----- RECORD EXCERPTS
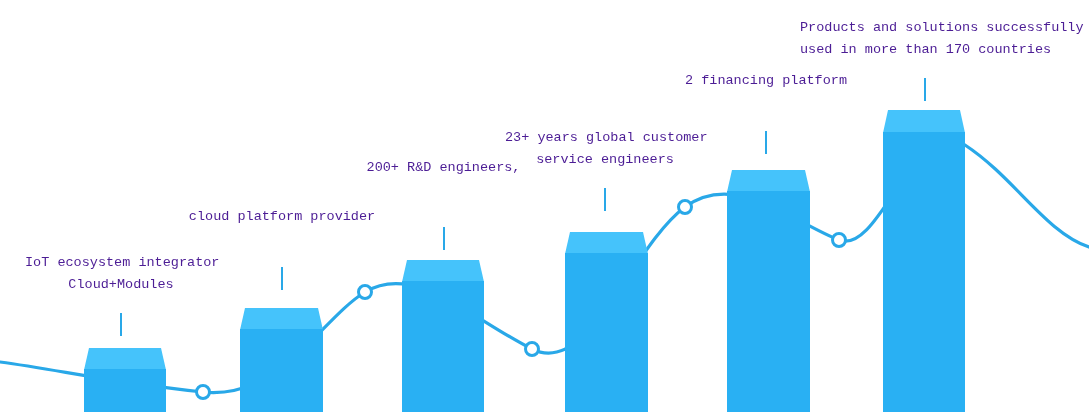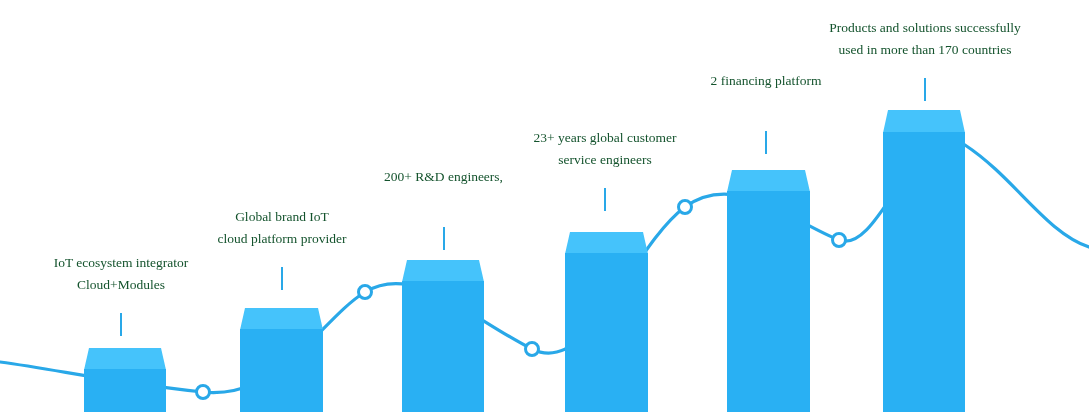--- a/index.html
+++ b/index.html
@@ -46,11 +46,11 @@
   .stat-label {
     position: absolute;
     text-align: center;
-    color: #14532d;
+    color: #4c1d95;
     font-size: 13.5px;
     line-height: 22px;
     white-space: nowrap;
-    font-family: Liberation Serif, serif;
+    font-family: Liberation Mono, monospace;
   }
   .stat-label .line {
     display: block;

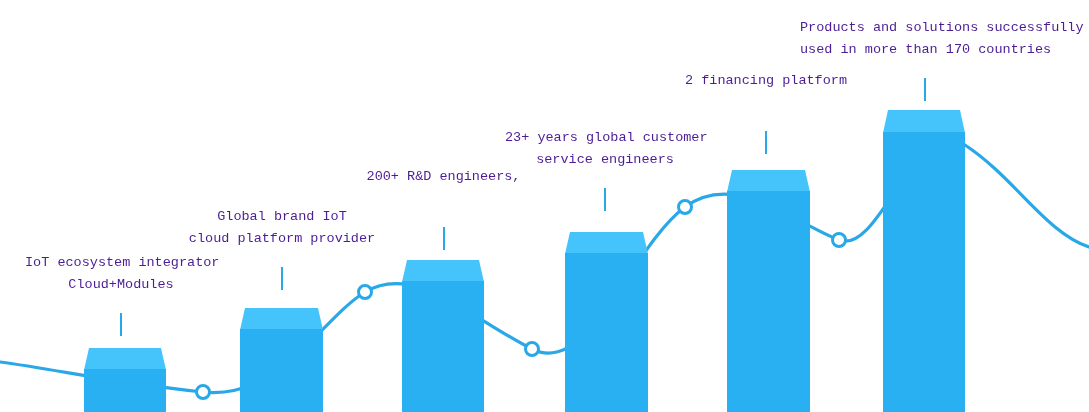--- a/index.html
+++ b/index.html
@@ -142,7 +142,7 @@
     </div>
     <div class="tick" style="left:281px; top:267px; height:23px;"></div>
 
-    <div class="stat-label" style="left:346px; top:166px; width:195px;">
+    <div class="stat-label" style="left:346px; top:157px; width:195px;">
       <span class="line">200+ R&amp;D engineers,</span>
     </div>
     <div class="tick" style="left:443px; top:227px; height:23px;"></div>

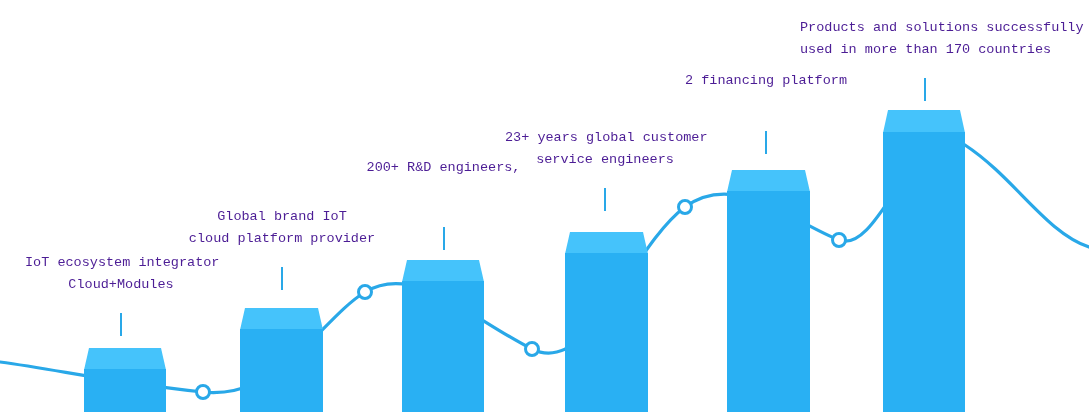--- a/index.html
+++ b/index.html
@@ -137,7 +137,6 @@
     <div class="tick" style="left:120px; top:313px; height:23px;"></div>
 
     <div class="stat-label" style="left:185px; top:206px; width:194px;">
-      <span class="line">Global brand IoT</span>
       <span class="line">cloud platform provider</span>
     </div>
     <div class="tick" style="left:281px; top:267px; height:23px;"></div>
----------
TASK BRIEF: Restate the records in full and word for word, but keep the pictures out.

SOLVED EXERCISE:
--- a/index.html
+++ b/index.html
@@ -46,11 +46,11 @@
   .stat-label {
     position: absolute;
     text-align: center;
-    color: #14532d;
+    color: #4c1d95;
     font-size: 13.5px;
     line-height: 22px;
     white-space: nowrap;
-    font-family: Liberation Serif, serif;
+    font-family: Liberation Mono, monospace;
   }
   .stat-label .line {
     display: block;

--- a/index.html
+++ b/index.html
@@ -142,7 +142,7 @@
     </div>
     <div class="tick" style="left:281px; top:267px; height:23px;"></div>
 
-    <div class="stat-label" style="left:346px; top:166px; width:195px;">
+    <div class="stat-label" style="left:346px; top:157px; width:195px;">
       <span class="line">200+ R&amp;D engineers,</span>
     </div>
     <div class="tick" style="left:443px; top:227px; height:23px;"></div>

--- a/index.html
+++ b/index.html
@@ -137,7 +137,6 @@
     <div class="tick" style="left:120px; top:313px; height:23px;"></div>
 
     <div class="stat-label" style="left:185px; top:206px; width:194px;">
-      <span class="line">Global brand IoT</span>
       <span class="line">cloud platform provider</span>
     </div>
     <div class="tick" style="left:281px; top:267px; height:23px;"></div>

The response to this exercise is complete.